# Work instructions
The following data has a line with "text: 横向位移的情形 ->" and a line with "html: none ->". Write out exactly those lines and all the lines between them.

# Records supplied
------------------------------------------------

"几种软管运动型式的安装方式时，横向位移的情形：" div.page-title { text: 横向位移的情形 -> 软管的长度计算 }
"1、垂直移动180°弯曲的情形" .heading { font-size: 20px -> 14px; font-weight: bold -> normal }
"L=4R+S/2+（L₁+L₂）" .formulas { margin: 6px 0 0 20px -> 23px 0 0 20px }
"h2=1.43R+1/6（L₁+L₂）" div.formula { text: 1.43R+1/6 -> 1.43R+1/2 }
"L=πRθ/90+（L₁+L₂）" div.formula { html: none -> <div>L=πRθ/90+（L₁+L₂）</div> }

------------------------------------------------

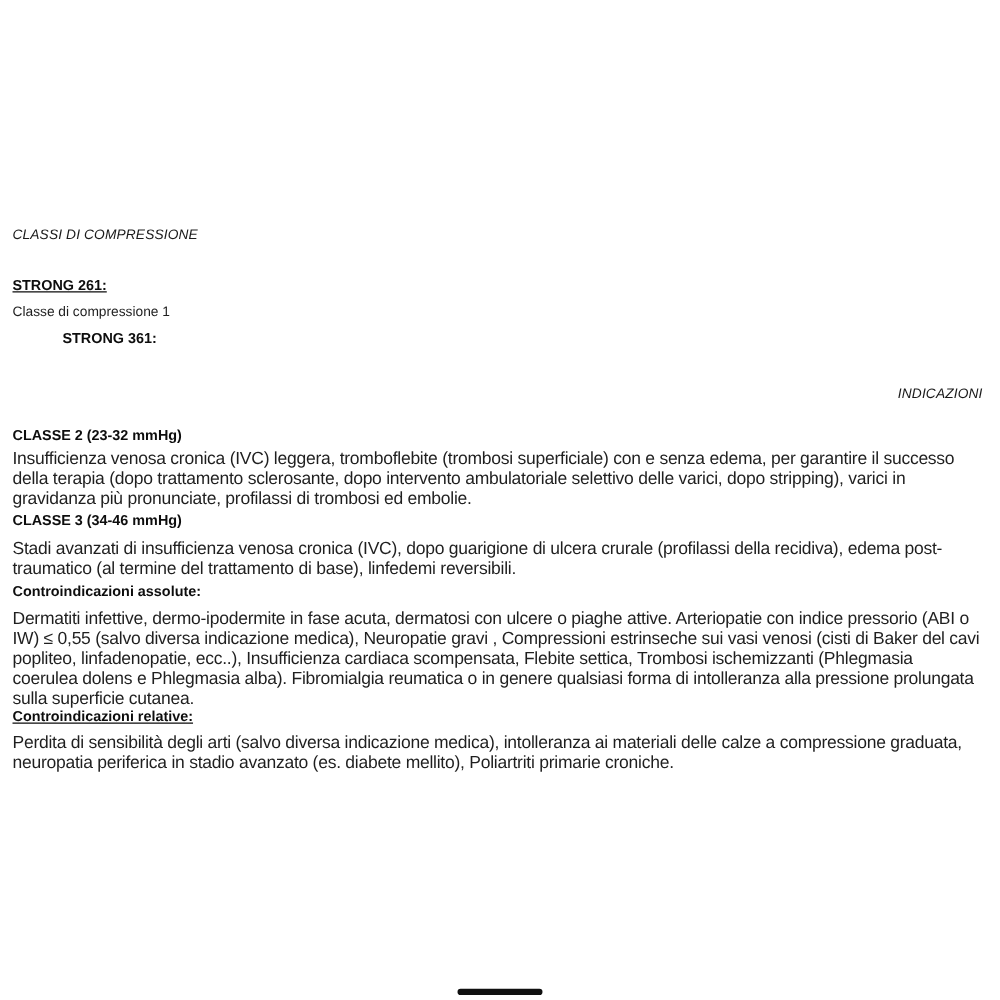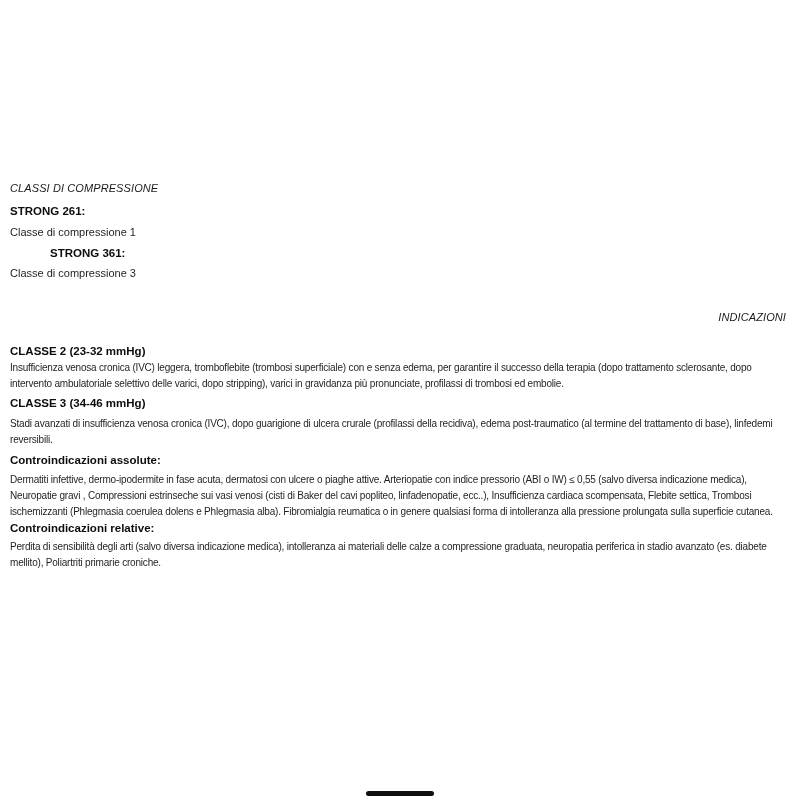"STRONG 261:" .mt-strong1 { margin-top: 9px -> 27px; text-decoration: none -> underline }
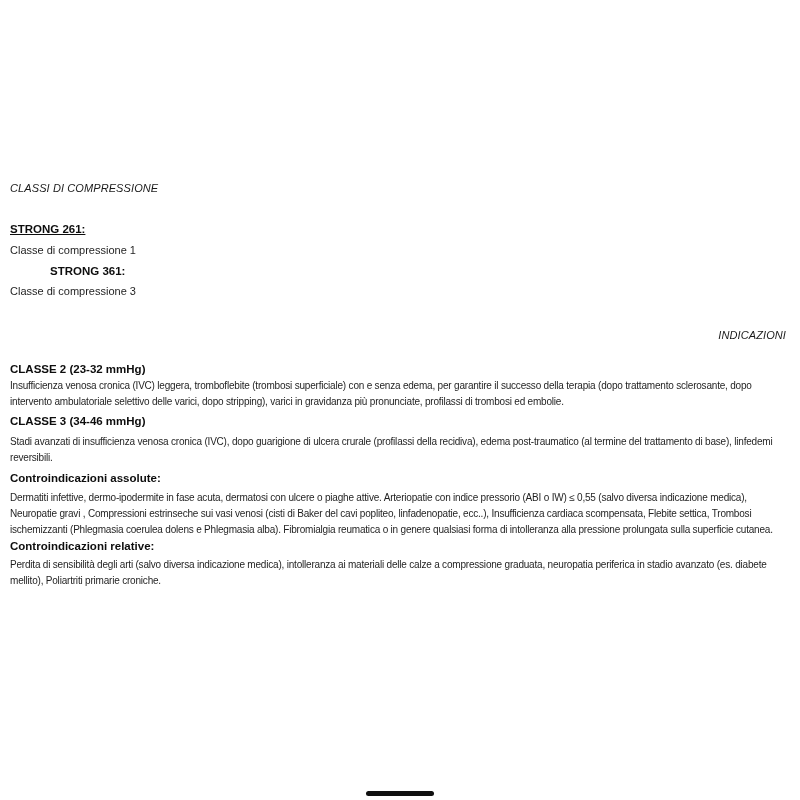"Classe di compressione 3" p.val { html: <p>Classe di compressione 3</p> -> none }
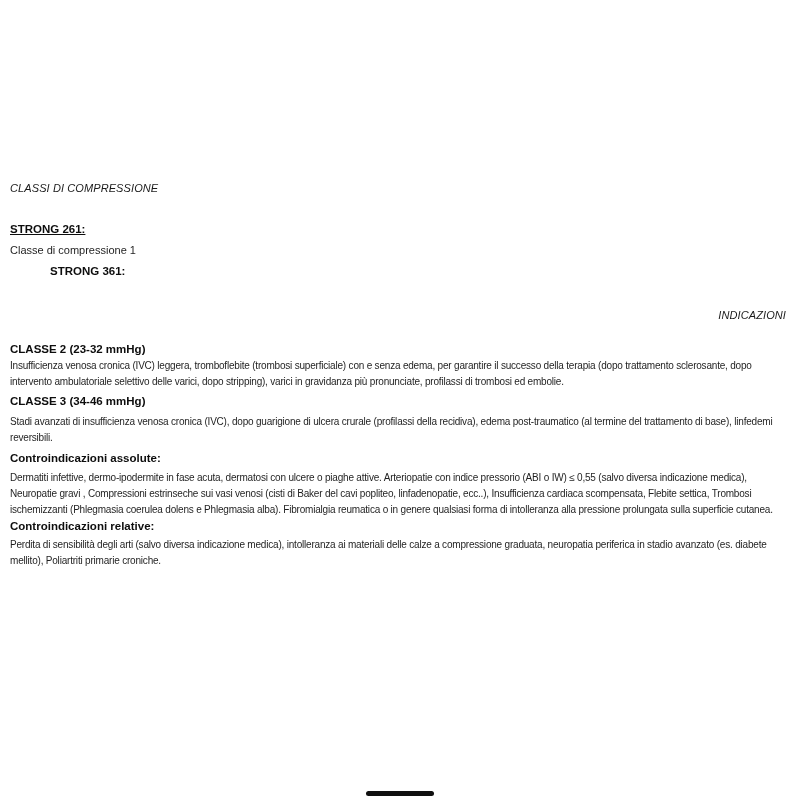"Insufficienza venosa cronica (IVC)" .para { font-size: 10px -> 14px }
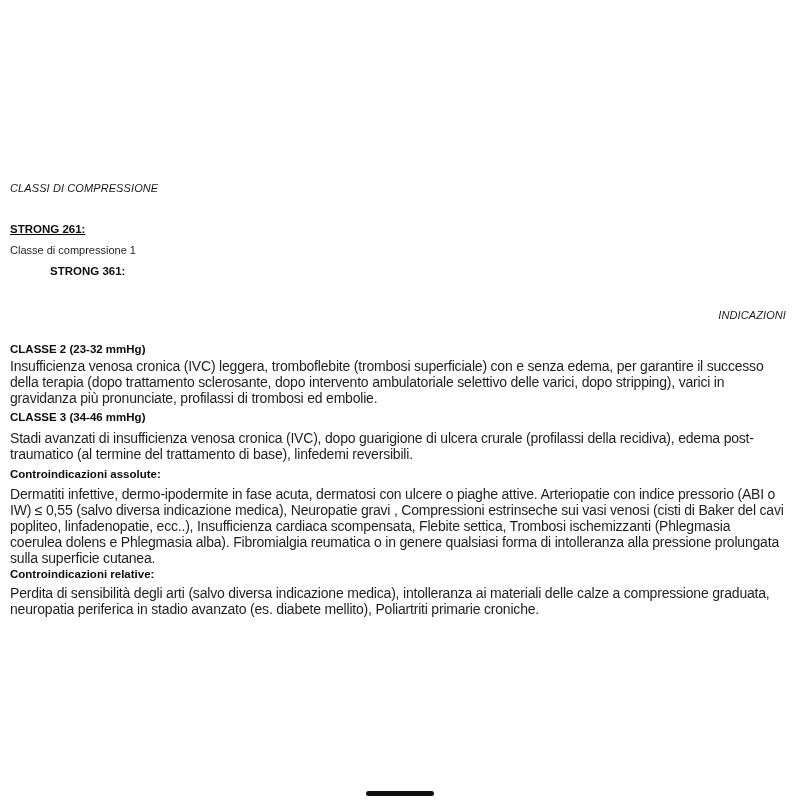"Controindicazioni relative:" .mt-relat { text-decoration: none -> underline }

------------------------------------------------

# Solved exercise
"几种软管运动型式的安装方式时，横向位移的情形：" div.page-title { text: 横向位移的情形 -> 软管的长度计算 }
"1、垂直移动180°弯曲的情形" .heading { font-size: 20px -> 14px; font-weight: bold -> normal }
"L=4R+S/2+（L₁+L₂）" .formulas { margin: 6px 0 0 20px -> 23px 0 0 20px }
"h2=1.43R+1/6（L₁+L₂）" div.formula { text: 1.43R+1/6 -> 1.43R+1/2 }
"L=πRθ/90+（L₁+L₂）" div.formula { html: none -> <div>L=πRθ/90+（L₁+L₂）</div> }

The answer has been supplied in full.